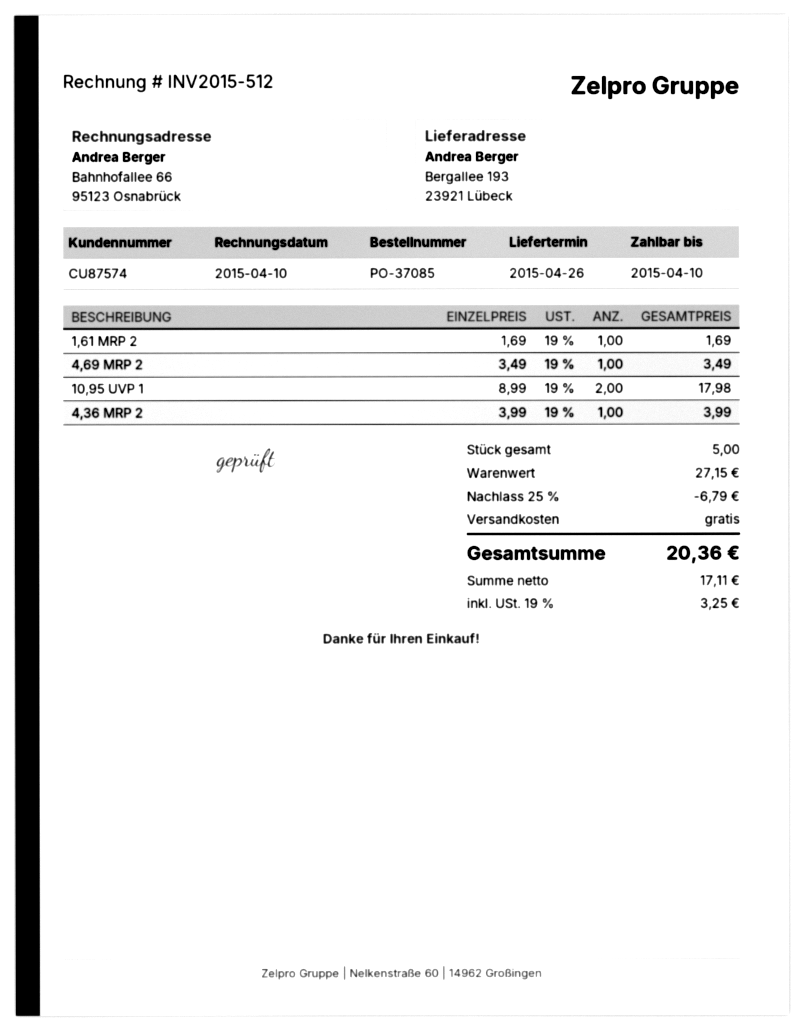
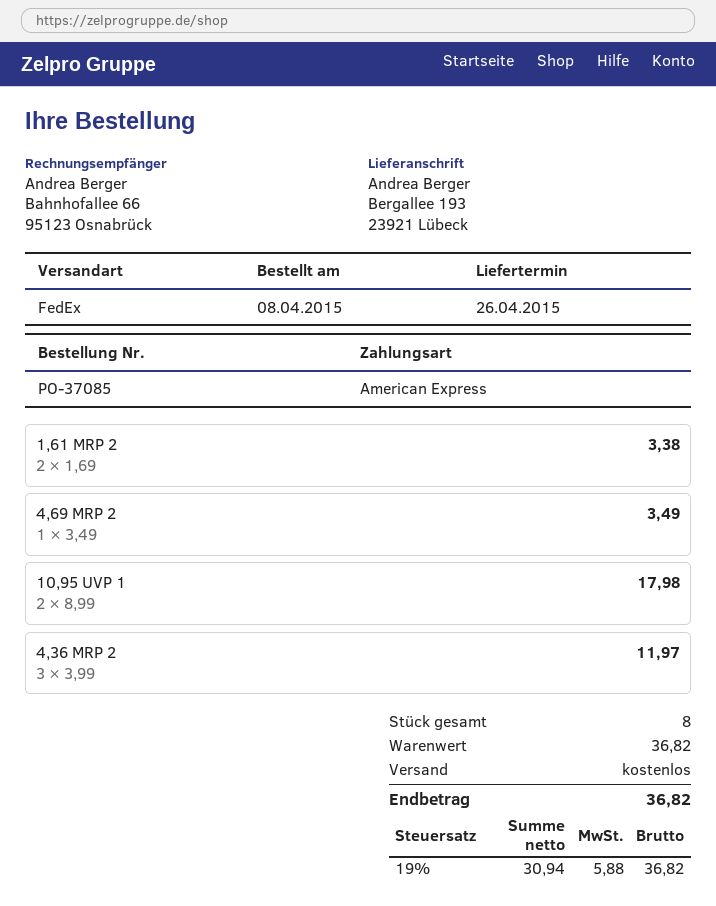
1,61 MRP 2: 1 x 1.69 = 1.69 -> 2 x 1.69 = 3.38
4,36 MRP 2: 1 x 3.99 = 3.99 -> 3 x 3.99 = 11.97
total quantity: 5 -> 8
subtotal: 27.15 -> 36.82
discount: 25% = 6.79 -> none
net: 17.11 -> 30.94
tax: 19% = 3.25 -> 19% = 5.88
total: 20.36 -> 36.82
===
Starting from the line that contains "discount: 25% = 6.79 -> none", give again every line to the last line of the data, exactly. Include nothing else.

→ Written solution:
discount: 25% = 6.79 -> none
net: 17.11 -> 30.94
tax: 19% = 3.25 -> 19% = 5.88
total: 20.36 -> 36.82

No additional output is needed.